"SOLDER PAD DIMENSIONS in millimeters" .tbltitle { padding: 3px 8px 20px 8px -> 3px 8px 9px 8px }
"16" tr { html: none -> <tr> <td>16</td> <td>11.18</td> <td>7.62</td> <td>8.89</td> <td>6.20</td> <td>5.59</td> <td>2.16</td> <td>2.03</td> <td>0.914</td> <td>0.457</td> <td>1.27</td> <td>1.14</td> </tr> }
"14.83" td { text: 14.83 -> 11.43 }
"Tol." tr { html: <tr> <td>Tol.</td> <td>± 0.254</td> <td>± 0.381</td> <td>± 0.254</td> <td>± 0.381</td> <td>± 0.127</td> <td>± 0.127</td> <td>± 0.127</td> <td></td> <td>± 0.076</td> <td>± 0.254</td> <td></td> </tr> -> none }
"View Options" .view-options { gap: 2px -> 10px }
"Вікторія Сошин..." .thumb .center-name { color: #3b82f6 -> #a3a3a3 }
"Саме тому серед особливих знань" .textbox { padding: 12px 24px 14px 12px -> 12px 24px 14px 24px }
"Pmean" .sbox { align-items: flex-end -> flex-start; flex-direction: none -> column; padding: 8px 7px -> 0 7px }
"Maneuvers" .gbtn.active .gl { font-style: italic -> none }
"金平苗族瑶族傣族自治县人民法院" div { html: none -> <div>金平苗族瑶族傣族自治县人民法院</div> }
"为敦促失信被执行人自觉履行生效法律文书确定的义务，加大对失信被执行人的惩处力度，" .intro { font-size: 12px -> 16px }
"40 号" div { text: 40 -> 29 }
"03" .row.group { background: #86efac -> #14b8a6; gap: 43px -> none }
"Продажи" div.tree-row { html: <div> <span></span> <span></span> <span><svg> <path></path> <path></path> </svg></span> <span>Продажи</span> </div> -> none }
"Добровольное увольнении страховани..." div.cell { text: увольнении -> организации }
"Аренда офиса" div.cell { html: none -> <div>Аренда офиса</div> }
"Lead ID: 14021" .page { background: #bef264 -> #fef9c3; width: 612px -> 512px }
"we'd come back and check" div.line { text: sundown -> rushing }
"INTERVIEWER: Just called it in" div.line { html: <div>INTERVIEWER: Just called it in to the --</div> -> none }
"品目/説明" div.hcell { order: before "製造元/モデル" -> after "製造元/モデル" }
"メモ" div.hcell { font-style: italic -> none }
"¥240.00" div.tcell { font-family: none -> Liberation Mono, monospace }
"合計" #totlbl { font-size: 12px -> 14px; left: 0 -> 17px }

· · · · · · ·

▶ Task description:
Exactly the lines between the one containing "background: #86efac ->" and the end of the material, both ends included, must be retyped, with nothing added.

▶ Written response:
"03" .row.group { background: #86efac -> #14b8a6; gap: 43px -> none }
"Продажи" div.tree-row { html: <div> <span></span> <span></span> <span><svg> <path></path> <path></path> </svg></span> <span>Продажи</span> </div> -> none }
"Добровольное увольнении страховани..." div.cell { text: увольнении -> организации }
"Аренда офиса" div.cell { html: none -> <div>Аренда офиса</div> }
"Lead ID: 14021" .page { background: #bef264 -> #fef9c3; width: 612px -> 512px }
"we'd come back and check" div.line { text: sundown -> rushing }
"INTERVIEWER: Just called it in" div.line { html: <div>INTERVIEWER: Just called it in to the --</div> -> none }
"品目/説明" div.hcell { order: before "製造元/モデル" -> after "製造元/モデル" }
"メモ" div.hcell { font-style: italic -> none }
"¥240.00" div.tcell { font-family: none -> Liberation Mono, monospace }
"合計" #totlbl { font-size: 12px -> 14px; left: 0 -> 17px }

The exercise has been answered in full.